* _HOW TO COMPLETE THIS TASK_
Somewhere below is a line with "- The outliner shows your current document’s structure" and, later, a line with "to structure documents."; repeat those two lines and all the lines between them, exactly as they are.

* _DATA SHOWN_
--

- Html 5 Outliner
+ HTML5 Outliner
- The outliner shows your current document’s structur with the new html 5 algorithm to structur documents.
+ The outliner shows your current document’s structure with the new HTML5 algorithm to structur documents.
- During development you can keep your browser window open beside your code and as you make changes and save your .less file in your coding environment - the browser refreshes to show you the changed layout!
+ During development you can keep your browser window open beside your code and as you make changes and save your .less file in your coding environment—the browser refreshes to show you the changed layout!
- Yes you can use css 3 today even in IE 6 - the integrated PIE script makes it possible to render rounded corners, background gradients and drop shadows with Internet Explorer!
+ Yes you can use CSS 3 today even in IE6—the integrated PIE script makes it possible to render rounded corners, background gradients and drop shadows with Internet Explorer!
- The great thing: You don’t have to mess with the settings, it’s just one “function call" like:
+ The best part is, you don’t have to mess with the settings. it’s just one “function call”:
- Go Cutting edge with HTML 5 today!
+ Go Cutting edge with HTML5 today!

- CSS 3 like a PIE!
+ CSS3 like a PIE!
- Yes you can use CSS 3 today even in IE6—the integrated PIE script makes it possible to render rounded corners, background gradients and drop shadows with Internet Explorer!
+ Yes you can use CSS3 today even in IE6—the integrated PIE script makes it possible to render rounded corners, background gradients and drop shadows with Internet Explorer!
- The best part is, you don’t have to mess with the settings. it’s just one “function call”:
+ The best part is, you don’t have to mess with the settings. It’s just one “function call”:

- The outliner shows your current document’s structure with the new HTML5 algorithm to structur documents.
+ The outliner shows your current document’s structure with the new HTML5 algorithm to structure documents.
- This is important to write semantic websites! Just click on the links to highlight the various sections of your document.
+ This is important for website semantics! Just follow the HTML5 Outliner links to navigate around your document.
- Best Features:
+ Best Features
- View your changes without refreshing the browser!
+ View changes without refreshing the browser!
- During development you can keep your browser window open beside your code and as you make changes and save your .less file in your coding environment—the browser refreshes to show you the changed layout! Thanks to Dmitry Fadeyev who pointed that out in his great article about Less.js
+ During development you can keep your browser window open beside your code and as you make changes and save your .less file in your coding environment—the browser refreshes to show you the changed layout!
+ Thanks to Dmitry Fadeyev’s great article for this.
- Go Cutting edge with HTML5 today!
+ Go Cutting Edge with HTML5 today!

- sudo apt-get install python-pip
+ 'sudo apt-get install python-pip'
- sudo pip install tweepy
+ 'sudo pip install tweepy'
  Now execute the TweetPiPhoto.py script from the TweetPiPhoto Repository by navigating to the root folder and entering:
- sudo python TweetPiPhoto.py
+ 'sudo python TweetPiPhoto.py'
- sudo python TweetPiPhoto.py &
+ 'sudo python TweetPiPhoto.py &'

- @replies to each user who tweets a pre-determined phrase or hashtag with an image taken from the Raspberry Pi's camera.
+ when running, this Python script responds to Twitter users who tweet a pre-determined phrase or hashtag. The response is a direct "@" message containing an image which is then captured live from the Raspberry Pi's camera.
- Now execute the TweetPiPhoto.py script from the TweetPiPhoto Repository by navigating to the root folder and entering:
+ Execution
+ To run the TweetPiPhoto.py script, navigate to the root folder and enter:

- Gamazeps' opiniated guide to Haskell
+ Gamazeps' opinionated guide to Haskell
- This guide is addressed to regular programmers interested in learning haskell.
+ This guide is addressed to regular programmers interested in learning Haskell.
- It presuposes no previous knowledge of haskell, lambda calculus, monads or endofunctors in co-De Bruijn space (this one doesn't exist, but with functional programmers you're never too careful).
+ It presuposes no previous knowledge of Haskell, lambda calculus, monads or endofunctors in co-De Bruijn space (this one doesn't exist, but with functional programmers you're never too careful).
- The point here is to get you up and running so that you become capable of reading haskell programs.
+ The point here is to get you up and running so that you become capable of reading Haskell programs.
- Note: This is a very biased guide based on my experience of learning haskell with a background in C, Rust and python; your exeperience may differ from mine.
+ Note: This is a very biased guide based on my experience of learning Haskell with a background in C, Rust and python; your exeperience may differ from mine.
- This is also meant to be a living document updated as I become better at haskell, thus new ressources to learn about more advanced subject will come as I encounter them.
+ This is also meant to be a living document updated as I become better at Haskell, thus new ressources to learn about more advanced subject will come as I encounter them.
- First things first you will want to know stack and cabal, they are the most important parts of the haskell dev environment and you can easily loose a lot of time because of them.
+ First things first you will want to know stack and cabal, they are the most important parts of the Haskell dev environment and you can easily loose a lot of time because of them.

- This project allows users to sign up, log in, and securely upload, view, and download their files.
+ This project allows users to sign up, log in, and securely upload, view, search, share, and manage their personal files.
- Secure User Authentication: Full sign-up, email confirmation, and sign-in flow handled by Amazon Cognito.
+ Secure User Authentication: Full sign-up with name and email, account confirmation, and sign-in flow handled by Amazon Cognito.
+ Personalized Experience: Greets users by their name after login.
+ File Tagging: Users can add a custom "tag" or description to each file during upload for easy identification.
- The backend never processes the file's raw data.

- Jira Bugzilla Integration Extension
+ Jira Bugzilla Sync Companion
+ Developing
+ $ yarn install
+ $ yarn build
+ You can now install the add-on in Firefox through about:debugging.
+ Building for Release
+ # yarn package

--

* _YOUR SOLUTION_
- The outliner shows your current document’s structure with the new HTML5 algorithm to structur documents.
+ The outliner shows your current document’s structure with the new HTML5 algorithm to structure documents.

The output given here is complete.